A destra, Ivan Pajdek

Anche la corte d’assise d’appello di Bologna ha confermato la condanna a trent’anni di reclusione per Ivan Pajdek, il ‘capo’ della banda che uccise Pier Luigi Tartari nel settembre del 2015.

Confermata in toto dunque la sentenza di primo grado del giudice Piera Tassoni al termine del rito abbreviato, scelta processuale che ha consentito a Pajdek di evitare la condanna all’ergastolo, a differenza di quanto avvenuto invece per i suoi complici: Patrik Ruszo e Constantin Fiti.
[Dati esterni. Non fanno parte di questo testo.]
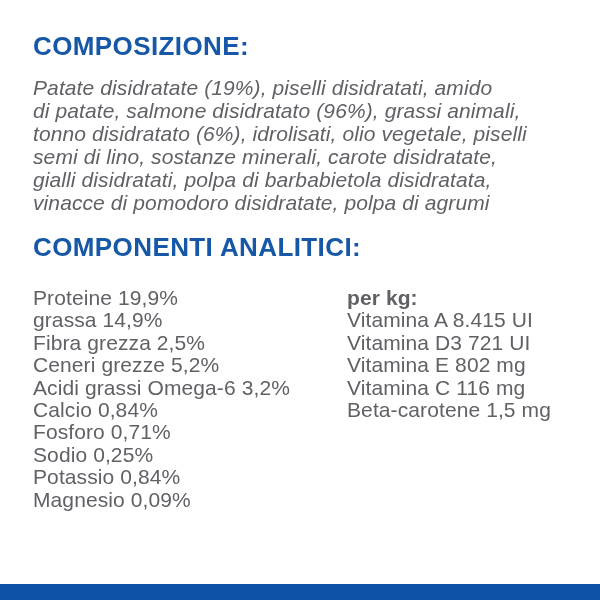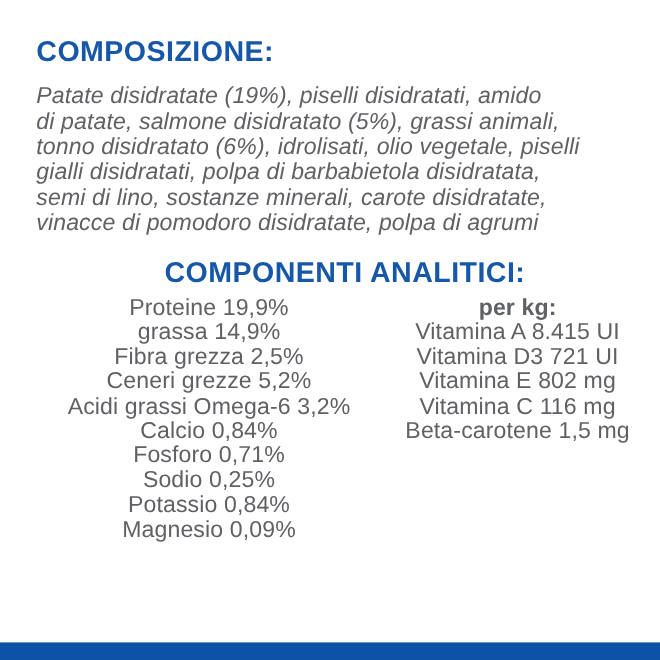--- a/index.html
+++ b/index.html
@@ -81,7 +81,7 @@
     <h2 class="section-heading">COMPOSIZIONE:</h2>
     <div class="composition-lines">
       <div class="text-line">Patate disidratate (19%), piselli disidratati, amido</div>
-      <div class="text-line">di patate, salmone disidratato (5%), grassi animali,</div>
+      <div class="text-line">di patate, salmone disidratato (96%), grassi animali,</div>
       <div class="text-line">tonno disidratato (6%), idrolisati, olio vegetale, piselli</div>
       <div class="text-line">gialli disidratati, polpa di barbabietola disidratata,</div>
       <div class="text-line">semi di lino, sostanze minerali, carote disidratate,</div>

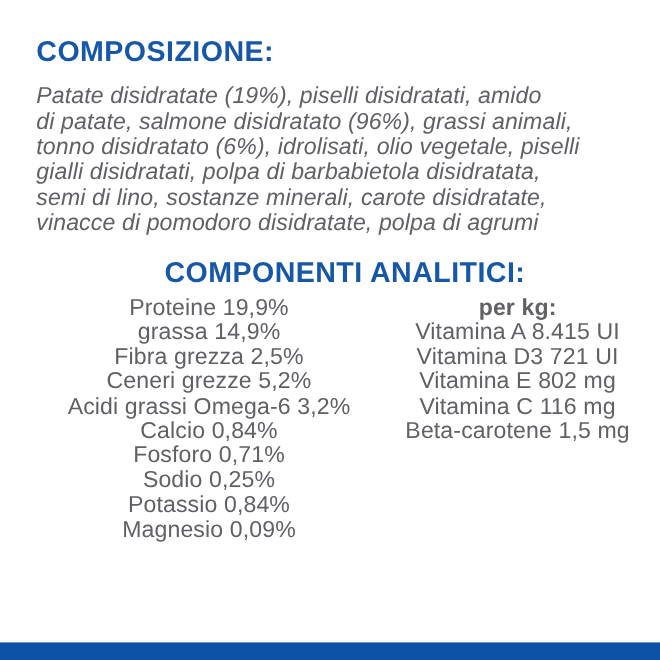--- a/index.html
+++ b/index.html
@@ -83,8 +83,8 @@
       <div class="text-line">Patate disidratate (19%), piselli disidratati, amido</div>
       <div class="text-line">di patate, salmone disidratato (96%), grassi animali,</div>
       <div class="text-line">tonno disidratato (6%), idrolisati, olio vegetale, piselli</div>
+      <div class="text-line">semi di lino, sostanze minerali, carote disidratate,</div>
       <div class="text-line">gialli disidratati, polpa di barbabietola disidratata,</div>
-      <div class="text-line">semi di lino, sostanze minerali, carote disidratate,</div>
       <div class="text-line">vinacce di pomodoro disidratate, polpa di agrumi</div>
     </div>
   </section>

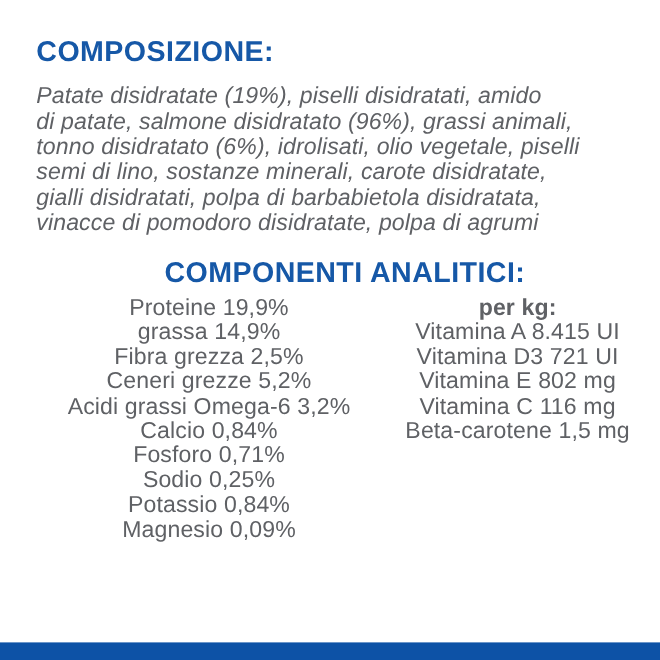--- a/index.html
+++ b/index.html
@@ -42,7 +42,6 @@
   }
   .analytical-heading {
     margin-top: 20px;
-    text-align: center;
   }
   .columns {
     display: flex;

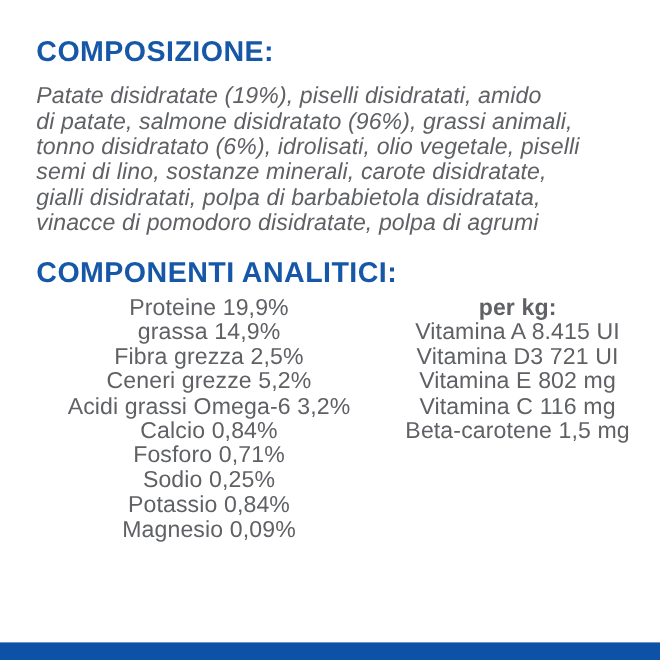--- a/index.html
+++ b/index.html
@@ -45,8 +45,7 @@
   }
   .columns {
     display: flex;
-    margin-top: 9px;
-    text-align: center;
+    margin-top: 27px;
   }
   .col-left {
     width: 314px;

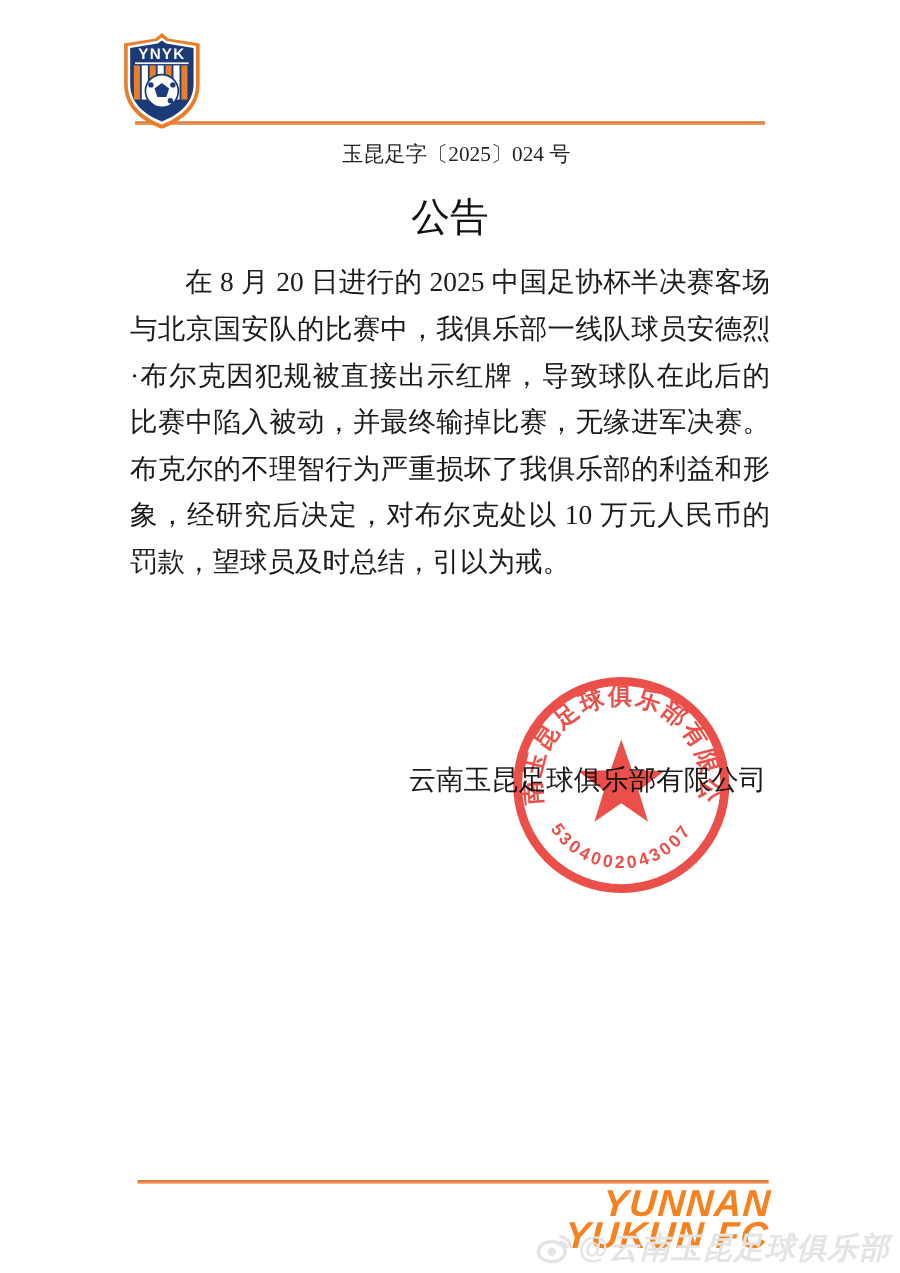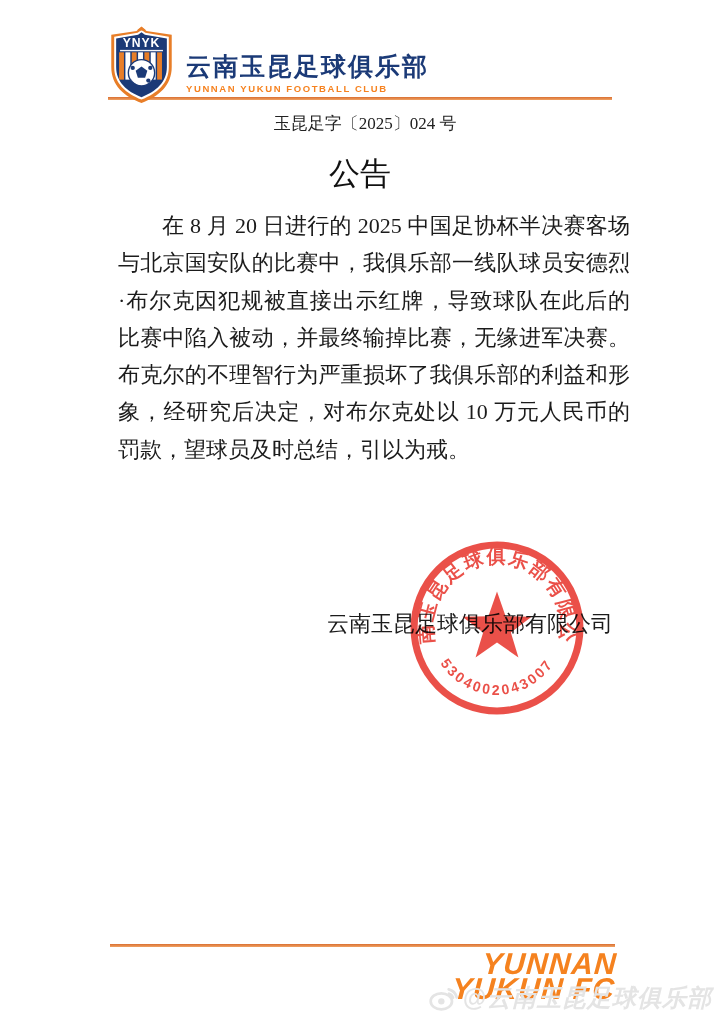--- a/index.html
+++ b/index.html
@@ -10,7 +10,7 @@
   
   .header-rule{position:absolute;left:108px;top:97px;width:504px;height:3px;
     background:linear-gradient(#d96f31,#f0a264);z-index:1;}
-  .logo{position:absolute;left:108px;top:26px;z-index:2;text-decoration:underline;}
+  .logo{position:absolute;left:96px;top:26px;z-index:2;text-decoration:underline;}
   .club-names{position:absolute;left:186px;top:52px;z-index:2;
     font-family:"Liberation Sans","DejaVu Sans",sans-serif;}
   .club-zh{font-size:25px;font-weight:700;color:#1b3a77;letter-spacing:2px;line-height:28px;}

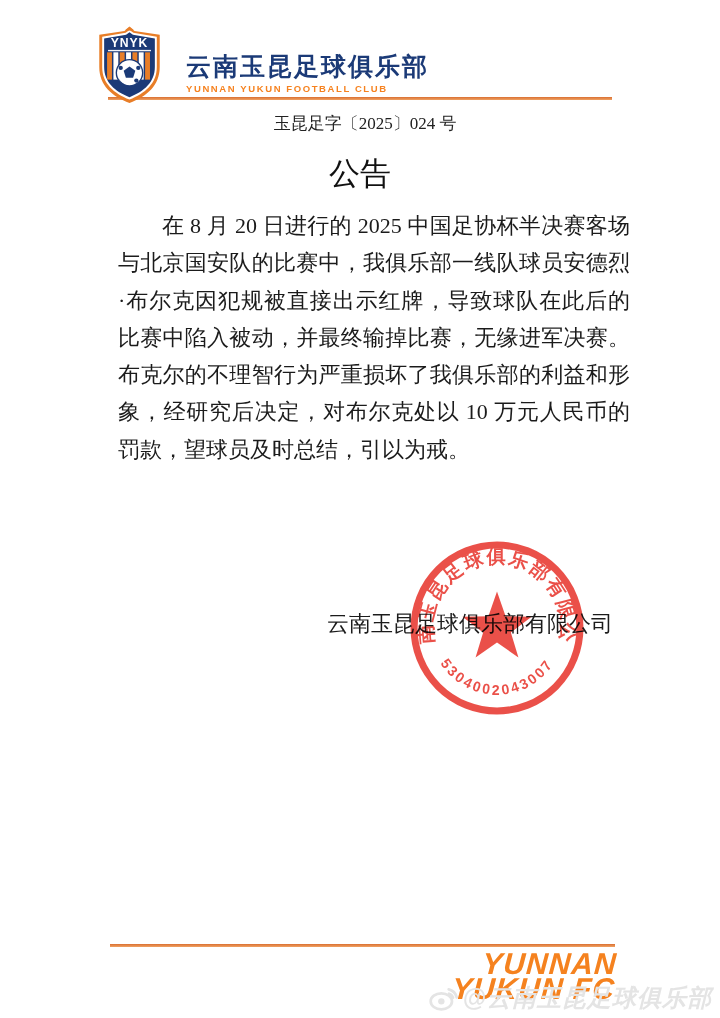--- a/index.html
+++ b/index.html
@@ -77,10 +77,6 @@
     </svg>
   </div>
 
-  <div class="club-names">
-    <div class="club-zh">云南玉昆足球俱乐部</div>
-    <div class="club-en">YUNNAN YUKUN FOOTBALL CLUB</div>
-  </div>
 
   <div class="doc-number">玉昆足字〔2025〕024 号</div>
   <div class="doc-title">公告</div>

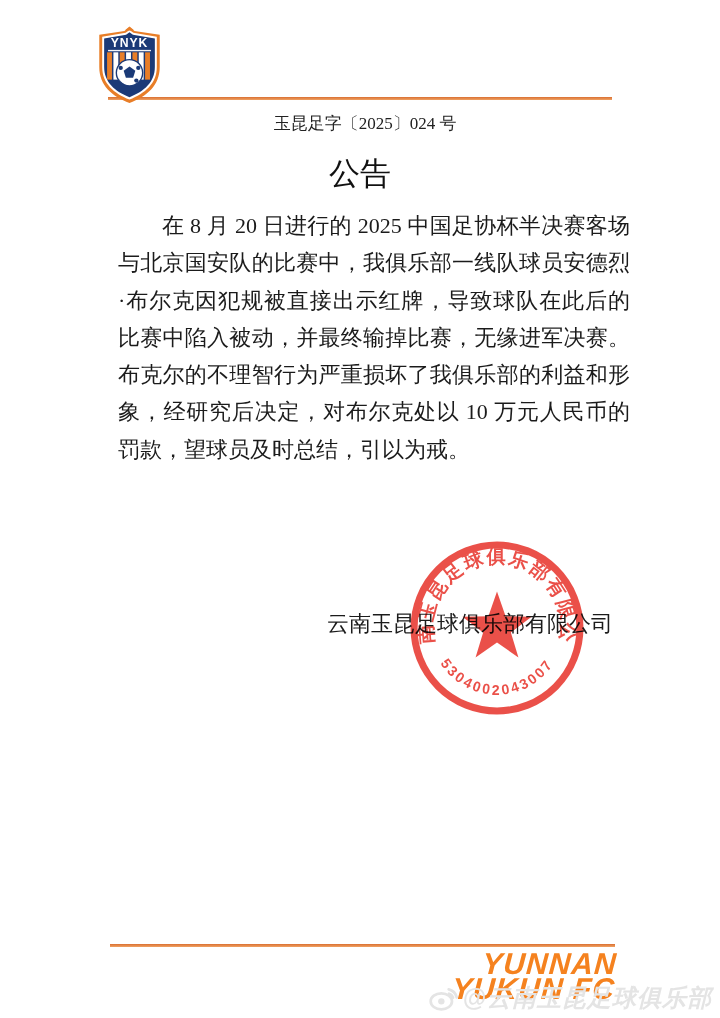--- a/index.html
+++ b/index.html
@@ -20,7 +20,7 @@
     font-size:17px;color:#222;}
   .doc-title{position:absolute;left:0;top:153px;width:720px;text-align:center;
     font-size:31px;font-weight:400;color:#111;}
-  .doc-body{position:absolute;left:118px;top:207px;width:512px;
+  .doc-body{position:absolute;left:104px;top:207px;width:512px;
     font-size:22px;line-height:37.3px;text-align:justify;color:#1b1b1b;}
   .doc-body p{margin:0;text-indent:2em;}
“È una conferma giusta: l’efferatezza del fatto, le sofferenze impartite, il modo in cui lo hanno lasciato morire nel casolare richiedono una pena come questa, contando la scelta del rito”, commenta l’avvocato Eugenio Gallerani, che rappresenta Marco e Rita Tartari, i fratelli di Pier Luigi, costituitisi parti civili. E loro, Rita e Marco, come a ogni udienza a Ferrara, anche questa volta erano lì, davanti a uno degli aguzzini del fratello.

Il legale di Pajdek, l’avvocato Daniele Borgia, ha prospettato ai giudici d’appello una tesi difensiva che vorrebbe Tartari deceduto in casa, come fatalità della rapina, e non abbandonato in un tugurio per una tremenda agonia.

Ma i guai con la giustizia per Pajdek non sono affatto finiti: a luglio dovrà tornare in aula a Ferrara per le rapine commesse nell’estate 2015 insieme a Ruszo e a Igor Vaclavic, uccel di bosco oggi ricercato anche per l’omicidio di Budrio.